水色の、ぶよぶよした丸い塊が…賽銭泥棒の前に現れた!
「スライム?ふん、キッタネーなあ!!」
蔑む、賽銭泥棒。
「ふん、保有スキル?使えばいいんだろう…《カミノマニマニ》って…なんじゃこれ」
うばほん!!
目の前に賽銭箱があらわれた!!
なんと…今までに賽銭泥棒がくすねた金額分入っているようだぞ!
29万9976円分の小銭…少額でも32年の積み重ねがモノを言っているらしい!
「これで戦えってか?!ムリゲスギんだろ!!」
文句を垂れながら格子状のふたをはぎ、小銭を握ってスライムに投げつける賽銭泥棒。
ジャラッ!
ビしっ!
スライムに1のダメージ!
正直ぜんぜん効いてない!
「クッソぉおおおお!!こうなったら賽銭箱ごと…ってか重っ!!」
じゃらー!!!
賽銭泥棒は賽銭箱の中身をあけて箱を投げつけようとしたが、持ち上げている最中にスライムに接触されて秒で猛毒が全身に回って絶命した。
賽銭泥棒を捕食したスライムは、倒れていた賽銭箱を元に戻し、散らばっていた小銭を収めた。
格子状のふたを閉めていたところ、口の中に異物が残っていたので吐き出すと、茶色と白っぽい色の硬貨だった。

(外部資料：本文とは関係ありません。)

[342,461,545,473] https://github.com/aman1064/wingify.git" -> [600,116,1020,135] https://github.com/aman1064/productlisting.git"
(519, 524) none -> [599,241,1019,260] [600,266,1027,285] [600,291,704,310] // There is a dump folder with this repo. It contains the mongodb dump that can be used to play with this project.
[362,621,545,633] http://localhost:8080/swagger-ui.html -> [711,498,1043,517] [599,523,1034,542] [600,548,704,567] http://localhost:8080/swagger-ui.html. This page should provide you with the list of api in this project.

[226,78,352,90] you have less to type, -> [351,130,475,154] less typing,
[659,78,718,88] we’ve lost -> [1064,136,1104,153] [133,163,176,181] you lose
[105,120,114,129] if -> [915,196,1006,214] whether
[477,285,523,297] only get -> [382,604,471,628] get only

せっかくなので24円分の小銭を賽銭箱に入れたスライム。
すると、空から異世界の神が降りてきて…。
友好関係を持った神と魔物の英雄譚については、機会があればいずれ。
「う、うーん???なんか夢でも見ていたような??」
賽銭泥棒は時間を巻き戻されて、コンビニの入り口前に立っていた。
コンビニの入り口で立ち止まる前に、ちょっとだけ時空がゆがんだのだが…、それに気づく様子はない。

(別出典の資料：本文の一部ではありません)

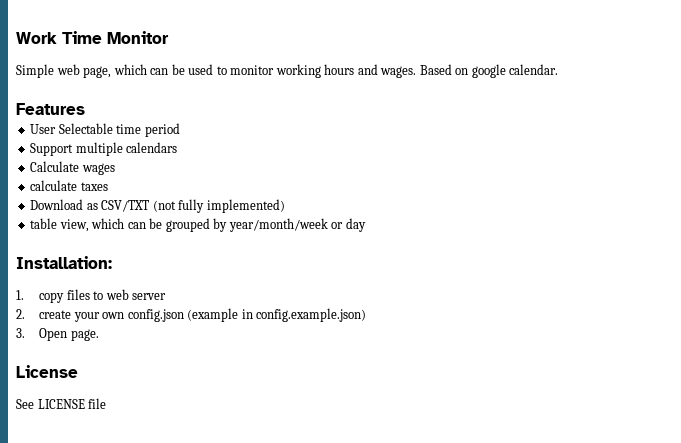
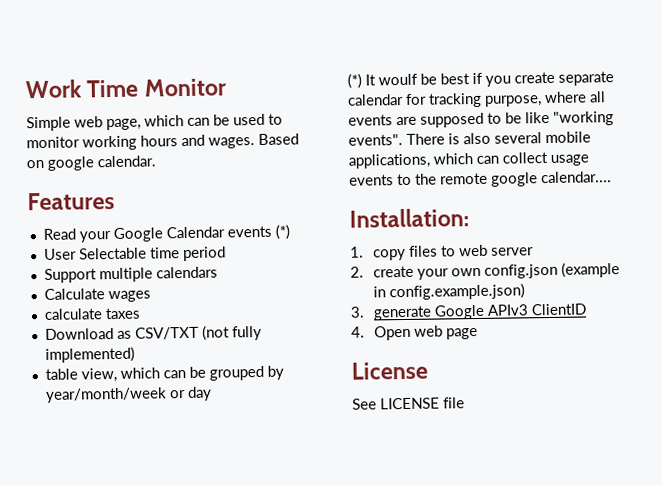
(85, 109) none -> [42,224,290,243] // Read your Google Calendar events (*)
(366, 225) none -> [347,71,614,89] [347,91,606,108] [348,111,614,128] [348,131,591,146] [348,152,589,169] [349,171,612,187] // (*) It woulf be best if you create separate calendar for tracking purpose, where all events are supposed to be like "working events". There is also several mobile applications, which can collect usage events to the remote google calendar....
[39,328,99,341] Open page. -> [372,303,587,321] [351,325,478,341] generate Google APIv3 ClientID // 4. Open web page

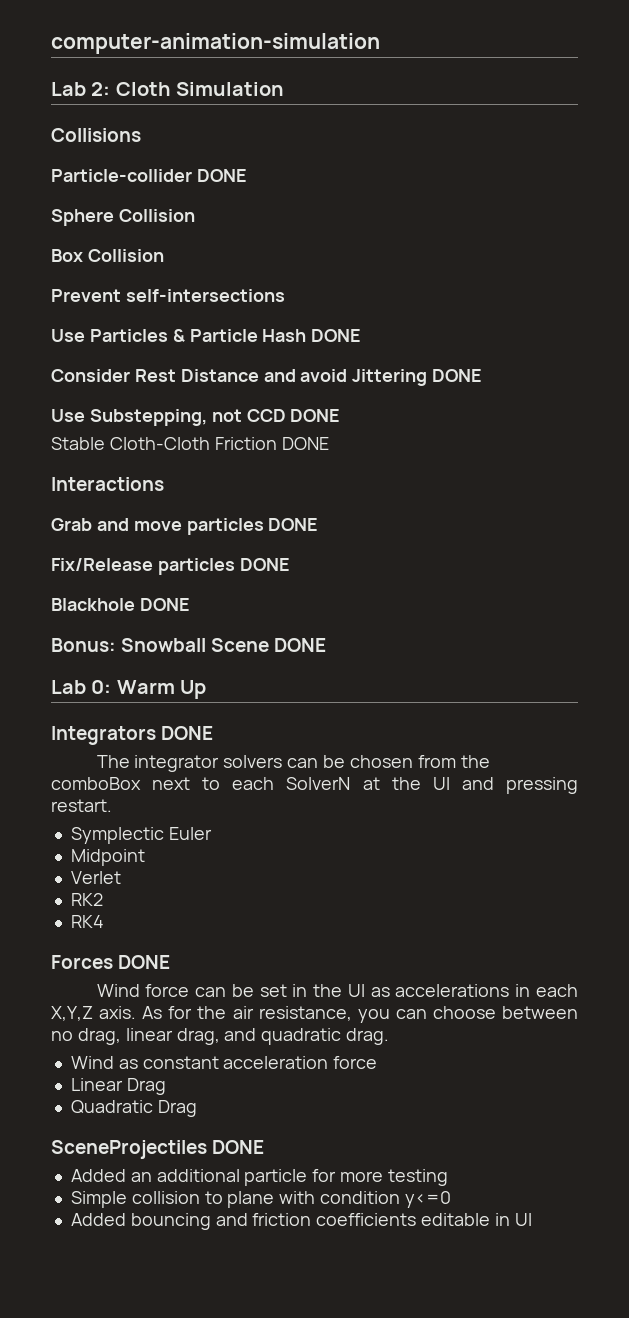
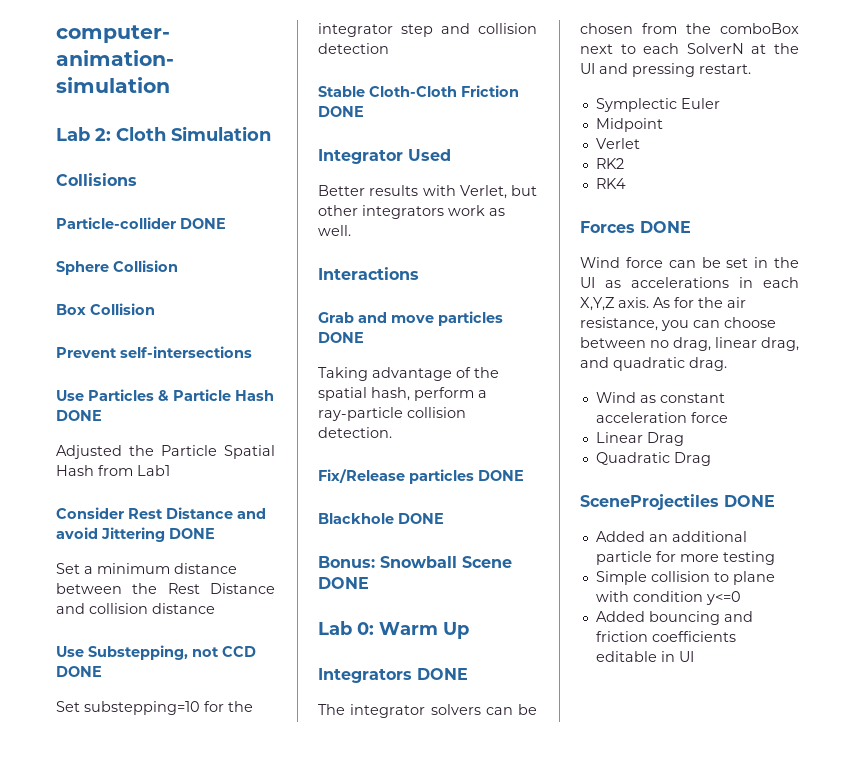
(362, 335) none -> [56,445,275,459] [56,465,170,476] // Adjusted the Particle Spatial Hash from Lab1
(483, 375) none -> [56,563,237,574] [56,583,275,594] [56,603,215,614] // Set a minimum distance between the Rest Distance and collision distance
[51,437,329,450] Stable Cloth-Cloth Friction DONE -> [56,701,253,715] [318,23,537,37] [318,43,389,54] [318,85,519,97] [318,106,364,117] [318,149,451,164] [318,185,537,199] [318,205,505,219] [318,225,351,236] Set substepping=10 for the integrator step and collision detection // Stable Cloth-Cloth Friction DONE // Integrator Used // Better results with Verlet, but other integrators work as well.
(319, 524) none -> [318,367,499,381] [318,387,487,401] [318,407,466,421] [318,427,392,438] // Taking advantage of the spatial hash, perform a ray-particle collision detection.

賽銭泥棒はコンビニで値引きされた5枚切り食パンと投げ売りされていたクッソマズい清涼飲料水を買って24円のおつりをもらって家路についた。
家の近くの交差点で、車の暴走事故が発生していた。
「おっ!!小銭落ちてんじゃん、ラッキー!」
賽銭泥棒は、ショボいパクリを繰り返しながらパッとしない毎日を送っていましたが、目と鼻の先でひらひらしていた万札に手を出した時にしょっ引かれ、規則正しい生活を何年か送ったのちショバに戻ったもののまた同じようなことをして舞い戻り、結局腐った性根が正されることはなく62歳でこの世を去ったという事です。